Раков в свою очередь рассказал мне, что он сегодня был у адвоката и там через открытое окно подслушал, как в соседней комнате оперативники говорили обо мне. А потом они начали говорить о стартёре в машине, стоявшей под окном, который один из оперóв никак не может поменять. Раков сказал, что зэк в тюрьме должен слушать и запоминать всё, а позднее правильно использовать эту информацию.

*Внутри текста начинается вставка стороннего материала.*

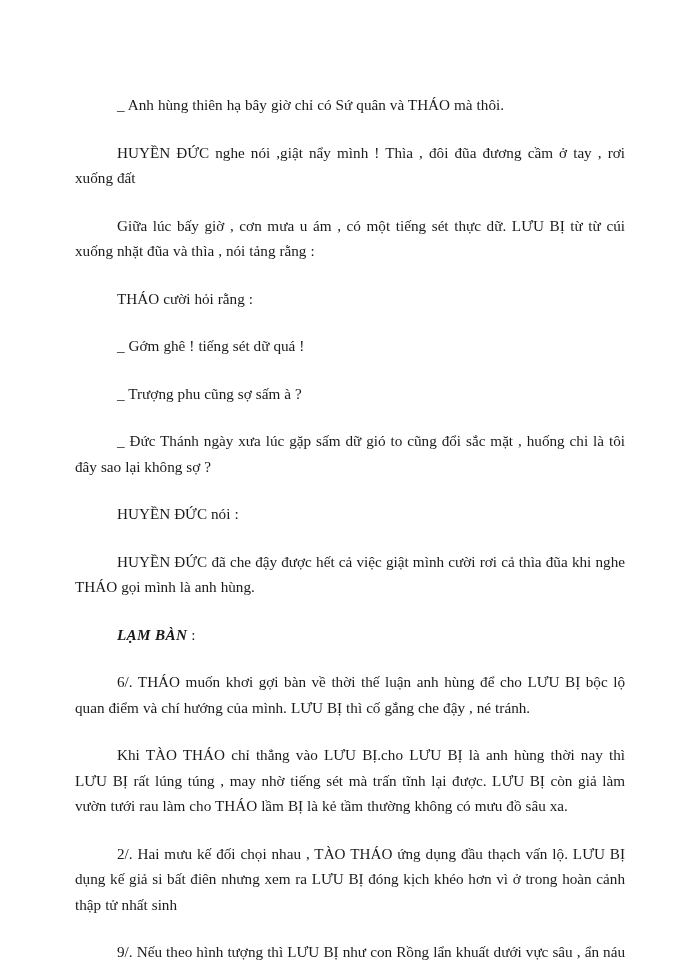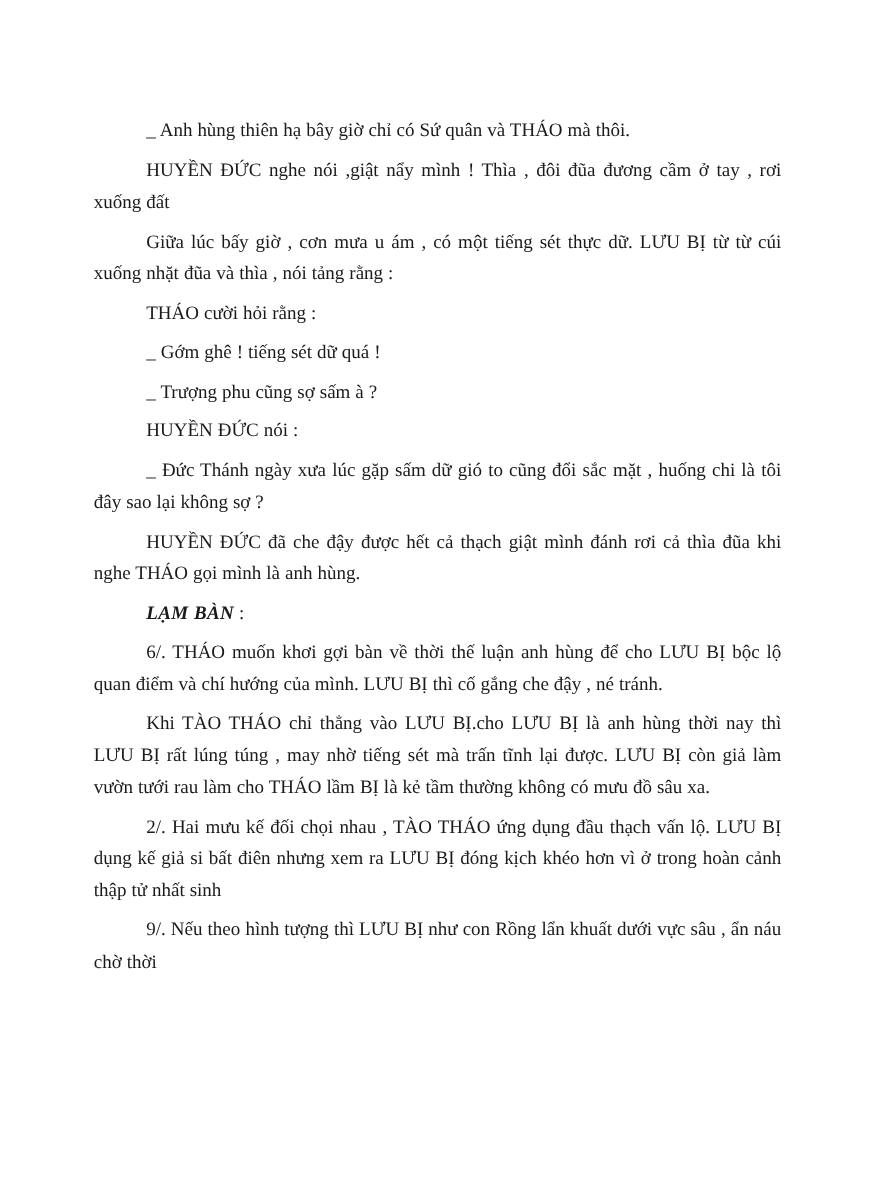--- a/index.html
+++ b/index.html
@@ -46,7 +46,7 @@
 
   
   .para + .para {
-    margin-top: 6px;
+    margin-top: 22px;
   }
 
   .heading-lam-ban {

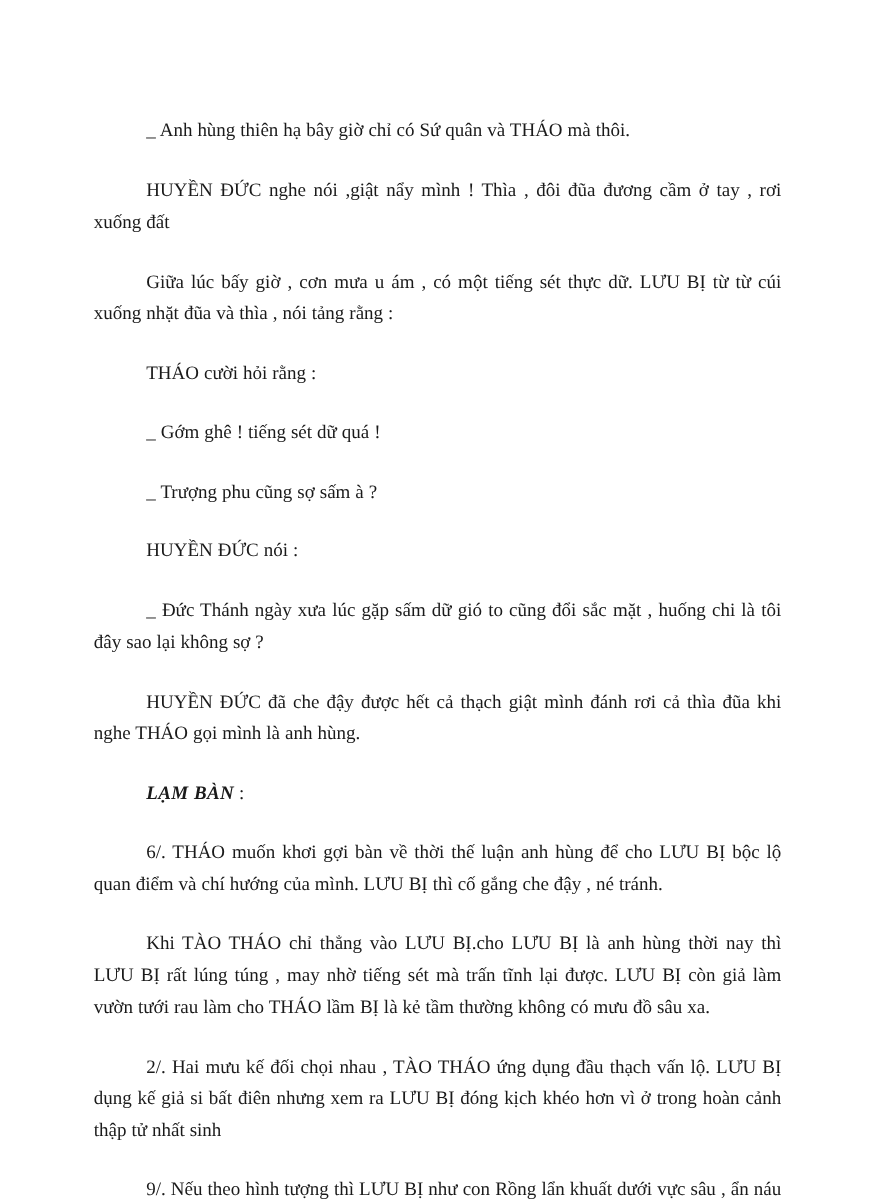--- a/index.html
+++ b/index.html
@@ -72,8 +72,8 @@
     <p class="para">THÁO cười hỏi rằng :</p>
     <p class="para">_ Gớm ghê ! tiếng sét dữ quá !</p>
     <p class="para">_ Trượng phu cũng sợ sấm à ?</p>
+    <p class="para">_ Đức Thánh ngày xưa lúc gặp sấm dữ gió to cũng đổi sắc mặt , huống chi là tôi đây sao lại không sợ ?</p>
     <p class="para">HUYỀN ĐỨC nói :</p>
-    <p class="para">_ Đức Thánh ngày xưa lúc gặp sấm dữ gió to cũng đổi sắc mặt , huống chi là tôi đây sao lại không sợ ?</p>
     <p class="para">HUYỀN ĐỨC đã che đậy được hết cả thạch giật mình đánh rơi cả thìa đũa khi nghe THÁO gọi mình là anh hùng.</p>
 
     <p class="para"><span class="heading-lam-ban">LẠM BÀN</span><span class="heading-colon"> :</span></p>

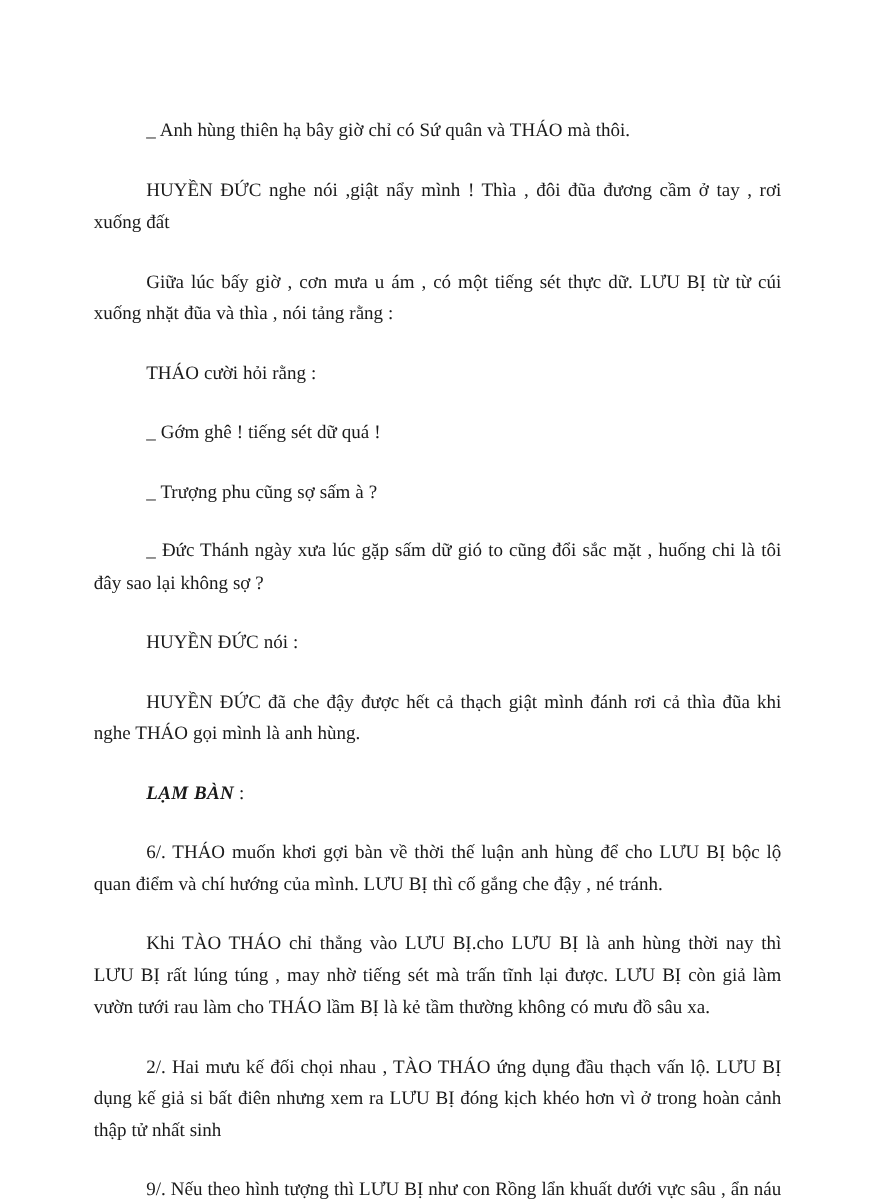--- a/index.html
+++ b/index.html
@@ -74,7 +74,7 @@
     <p class="para">_ Trượng phu cũng sợ sấm à ?</p>
     <p class="para">_ Đức Thánh ngày xưa lúc gặp sấm dữ gió to cũng đổi sắc mặt , huống chi là tôi đây sao lại không sợ ?</p>
     <p class="para">HUYỀN ĐỨC nói :</p>
-    <p class="para">HUYỀN ĐỨC đã che đậy được hết cả thạch giật mình đánh rơi cả thìa đũa khi nghe THÁO gọi mình là anh hùng.</p>
+    <p class="para">HUYỀN ĐỨC đã che đậy được hết cả việc giật mình cười rơi cả thìa đũa khi nghe THÁO gọi mình là anh hùng.</p>
 
     <p class="para"><span class="heading-lam-ban">LẠM BÀN</span><span class="heading-colon"> :</span></p>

Поэтому, когда в следующий раз меня вывели на допрос и после ухода адвоката меня посетили оперá, а потом Полищук попросил Сашу-Лома подвезти его, я спросил у Александра Николаевича (так звали Сашу-Лома по имени-отчеству), отремонтировал ли он свой стартёр.
— Откуда ты знаешь? — спросил он.
Я ответил, что человек, которого, мол, вы ко мне подсадили, тут вам рассказывает про меня, а мне в камере — про вас.

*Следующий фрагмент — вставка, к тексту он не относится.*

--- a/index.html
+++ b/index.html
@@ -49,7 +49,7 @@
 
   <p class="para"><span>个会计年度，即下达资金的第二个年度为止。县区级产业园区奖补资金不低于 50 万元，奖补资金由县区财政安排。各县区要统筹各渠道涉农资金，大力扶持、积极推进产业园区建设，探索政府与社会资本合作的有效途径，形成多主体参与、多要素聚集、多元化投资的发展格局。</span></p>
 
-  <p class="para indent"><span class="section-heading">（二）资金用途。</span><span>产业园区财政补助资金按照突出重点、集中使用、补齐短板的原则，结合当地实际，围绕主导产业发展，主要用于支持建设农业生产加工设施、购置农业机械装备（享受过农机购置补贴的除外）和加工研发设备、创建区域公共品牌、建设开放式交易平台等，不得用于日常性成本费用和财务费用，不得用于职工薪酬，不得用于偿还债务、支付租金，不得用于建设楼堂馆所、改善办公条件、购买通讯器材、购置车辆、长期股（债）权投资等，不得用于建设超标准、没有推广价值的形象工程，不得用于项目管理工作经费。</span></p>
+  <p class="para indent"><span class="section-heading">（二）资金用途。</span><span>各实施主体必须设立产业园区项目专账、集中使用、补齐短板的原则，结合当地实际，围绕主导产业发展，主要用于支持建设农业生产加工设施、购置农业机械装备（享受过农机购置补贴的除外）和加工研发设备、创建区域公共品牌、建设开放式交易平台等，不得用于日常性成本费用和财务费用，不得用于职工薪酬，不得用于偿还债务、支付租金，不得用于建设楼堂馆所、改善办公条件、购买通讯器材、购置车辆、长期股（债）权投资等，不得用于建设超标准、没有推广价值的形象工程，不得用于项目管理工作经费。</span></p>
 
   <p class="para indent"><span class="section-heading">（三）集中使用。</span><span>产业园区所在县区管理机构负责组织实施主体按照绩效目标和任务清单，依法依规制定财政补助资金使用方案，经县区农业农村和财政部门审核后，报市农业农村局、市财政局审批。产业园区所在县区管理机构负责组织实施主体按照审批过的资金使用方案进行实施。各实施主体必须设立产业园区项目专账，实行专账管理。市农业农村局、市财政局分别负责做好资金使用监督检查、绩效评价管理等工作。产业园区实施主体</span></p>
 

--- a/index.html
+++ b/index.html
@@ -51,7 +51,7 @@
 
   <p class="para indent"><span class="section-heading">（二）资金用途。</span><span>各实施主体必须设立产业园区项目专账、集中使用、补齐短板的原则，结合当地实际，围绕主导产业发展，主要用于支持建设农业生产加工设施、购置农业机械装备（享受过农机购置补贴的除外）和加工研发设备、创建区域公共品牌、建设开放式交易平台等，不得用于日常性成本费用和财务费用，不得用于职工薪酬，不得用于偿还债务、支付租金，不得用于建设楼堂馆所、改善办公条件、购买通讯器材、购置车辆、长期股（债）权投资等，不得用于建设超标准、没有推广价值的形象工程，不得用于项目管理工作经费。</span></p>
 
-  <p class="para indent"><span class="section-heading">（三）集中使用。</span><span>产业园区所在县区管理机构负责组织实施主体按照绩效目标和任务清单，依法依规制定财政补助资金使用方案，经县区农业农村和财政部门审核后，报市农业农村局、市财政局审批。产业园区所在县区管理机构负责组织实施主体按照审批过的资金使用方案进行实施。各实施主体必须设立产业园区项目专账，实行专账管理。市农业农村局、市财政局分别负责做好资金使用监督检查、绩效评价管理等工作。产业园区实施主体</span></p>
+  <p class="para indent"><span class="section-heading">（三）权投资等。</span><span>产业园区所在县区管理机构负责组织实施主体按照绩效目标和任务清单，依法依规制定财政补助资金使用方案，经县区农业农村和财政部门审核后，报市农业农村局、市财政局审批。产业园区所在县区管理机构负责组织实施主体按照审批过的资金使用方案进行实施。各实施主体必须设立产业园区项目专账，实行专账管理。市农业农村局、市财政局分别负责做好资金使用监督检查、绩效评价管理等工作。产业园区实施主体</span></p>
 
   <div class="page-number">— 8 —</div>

— Я к тебе никого не сажал! — сказал Саша-Лом.
На следующий день я попросил адвоката, чтобы он уходил только после того, как меня уведут в камеру.

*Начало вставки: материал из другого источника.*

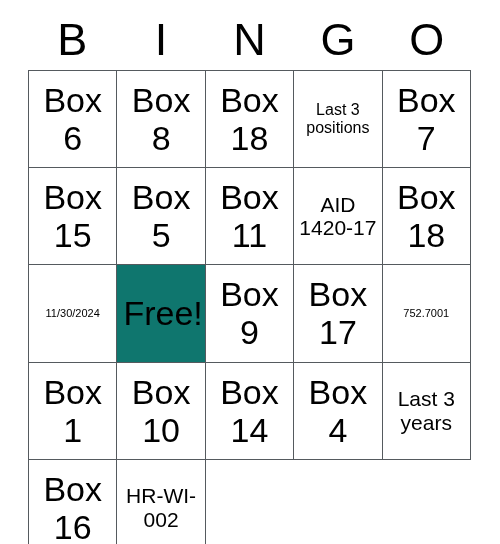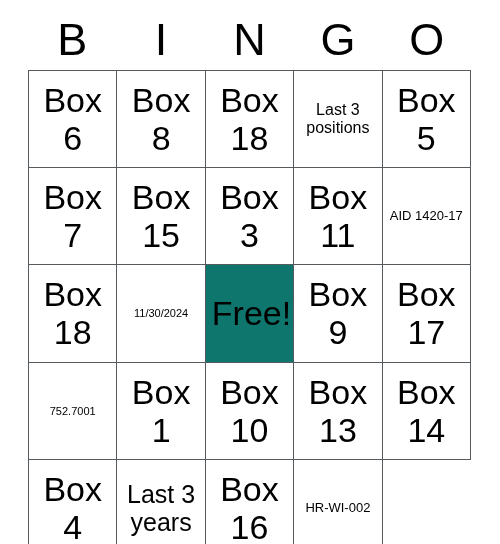--- a/index.html
+++ b/index.html
@@ -132,9 +132,6 @@
     <div class="cell">
       <span class="cell-text sz-sm">Last 3 positions</span>
     </div>
-    <div class="cell">
-      <span class="cell-text sz-xl">Box 5</span>
-    </div>
 
     <div class="cell">
       <span class="cell-text sz-xl">Box 7</span>

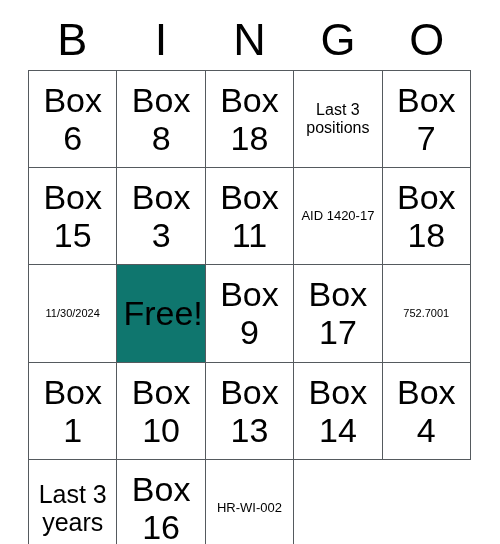--- a/index.html
+++ b/index.html
@@ -140,7 +140,7 @@
       <span class="cell-text sz-xl">Box 15</span>
     </div>
     <div class="cell">
-      <span class="cell-text sz-xl">Box 3</span>
+      <span class="cell-text sz-xl">Box 5</span>
     </div>
     <div class="cell">
       <span class="cell-text sz-xl">Box 11</span>

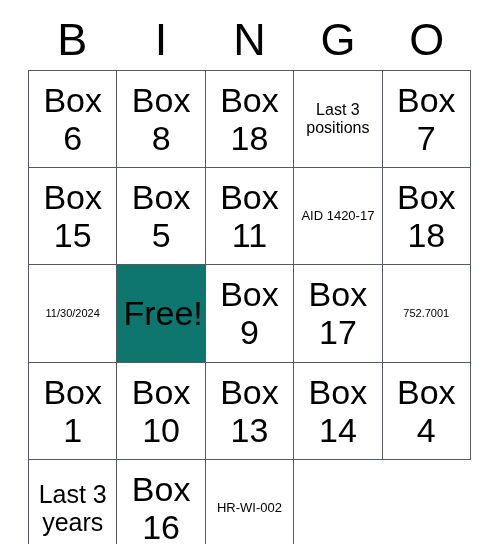--- a/index.html
+++ b/index.html
@@ -83,7 +83,7 @@
   
   .sz-xl   { font-size: 34px; }   
   .sz-lg   { font-size: 25px; }   
-  .sz-md   { font-size: 13px; }   
+  .sz-md   { font-size: 21px; }   
   .sz-sm   { font-size: 16px; }   
   .sz-xs   { font-size: 11px; }   
   .sz-xxs  { font-size: 11px; } 

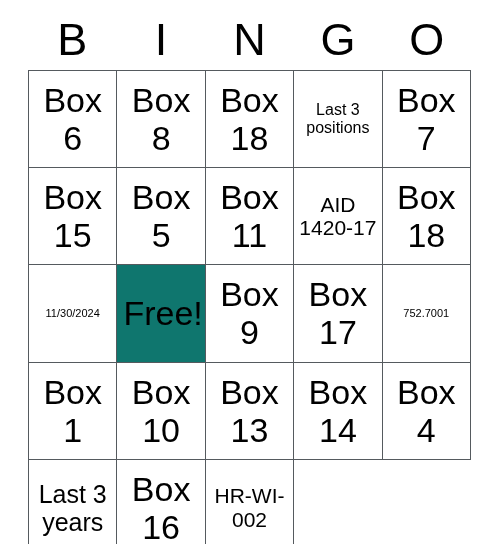--- a/index.html
+++ b/index.html
@@ -175,9 +175,6 @@
       <span class="cell-text sz-xl">Box 10</span>
     </div>
     <div class="cell">
-      <span class="cell-text sz-xl">Box 13</span>
-    </div>
-    <div class="cell">
       <span class="cell-text sz-xl">Box 14</span>
     </div>
 

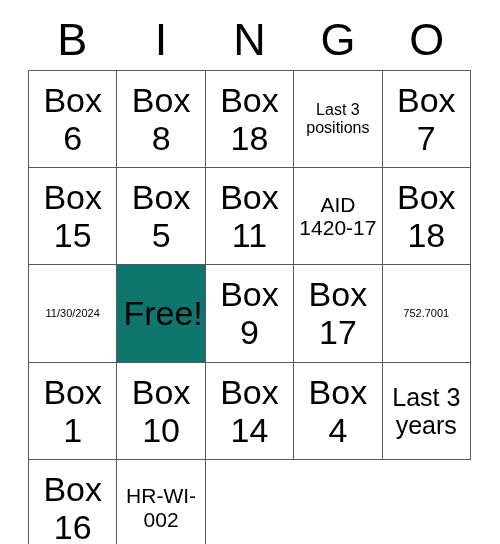--- a/index.html
+++ b/index.html
@@ -82,7 +82,7 @@
 
   
   .sz-xl   { font-size: 34px; }   
-  .sz-lg   { font-size: 25px; }   
+  .sz-lg   { font-size: 21px; }   
   .sz-md   { font-size: 21px; }   
   .sz-sm   { font-size: 16px; }   
   .sz-xs   { font-size: 11px; }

После того как меня приводили после допросов в камеру, кто-то постоянно до отбоя долбил бутылкой (как сказал Раков) в дверную стену. Раков утверждал, что в камере становится невозможно находиться. А от меня идёт жар, как от раскалённой печки. Когда я в этот раз вернулся в камеру, Ракова там уже не было. А меня на следующий день посадили в другую — туда, где было три человека. Правда, потом, пару месяцев спустя я ещё раз встретился с Раковым. Он заехал на один день (в камере было много народу) и написал мне на листочке, что сам попросился ко мне и заверил начальника, что у нас всё в порядке. Он сказал, что я неправильно сделал, что выставил его из камеры, однако он на меня не обижается, ибо знает, что я попал в заключение первый раз. Кроме того, он сказал, что вреда мне никакого не сделал, а, может быть, даже принёс некоторую пользу, и знает, что меня скоро выпустят, потому что судить меня не за что. Ещё он сказал, что сразу сидел с моим приятелем Чопенко, которому, так же, как и мне, дали двенадцать суток и которому он, Раков, подарил красивую пепельницу из хлеба и ещё много чего сделал хорошего. Только сразу об этом мне сказать не мог. А ещё он рассказал, что Наташа — жена Чопенко — носила своему мужу передачи, которые ему разрешили, и что Чопенко написал ему записку на 300 долларов, чтобы Наташа отдала данную сумму предъявителю этой записки. Раков сказал, что его увозят на лагерь, и попросил меня написать ему такую же записку на 300 долларов. Я сказал, что ничего писать не буду, чтобы потом это не оказалось платой за заказ. Однако номер телефона Оли я ему дам и предупрежу адвоката, чтобы она отдала ему деньги. На следующий день Ракова увезли.
Адвокат теперь уходил только после того, как меня уводили в камеру. Один раз пришёл Полищук и принёс кулёк от моей мамы, в котором были помидоры и что-то ещё из еды, а также летняя рубашка, спортивные брюки, пара носков и нижнее бельё.
— Вот видишь — я тебе передачи ношу, а ты говоришь, что я тебя бил!
— Я говорю, как есть, — сказал я, — а передачу могу не брать.
— Нет-нет, — сказал Полищук, — это от твоей мамы.
Помидоры были помыты, что-то было завёрнуто в полотенце, вещи были надушены.
Мне вновь было предъявлено обвинение, к которому были добавлены ещё эпизоды — нанесение телесных повреждений, грабежи, нападения из мести и другие, — которые выглядели ещё более абсурдными, чем покушения на убийства. Я снова в протоколе допроса указал, что с потерпевшими, за исключением Гирныка, с которым я и Демьяненко разговаривали по просьбе Фиалковского, не знаком, никаких конфликтов и общих дел ни с кем из них не имел. А также повторил свои показания: что я являюсь не организатором банды наряду с Макаровым, а потерпевшим от деятельности последнего, которому я платил дань.
В этот день меня посетил тот самый генерал. Он сказал, что моя позиция ему понятна (ныне с моей позицией совпадает позиция Европейского суда, которым я признан жертвой с выплатой моральной компенсации).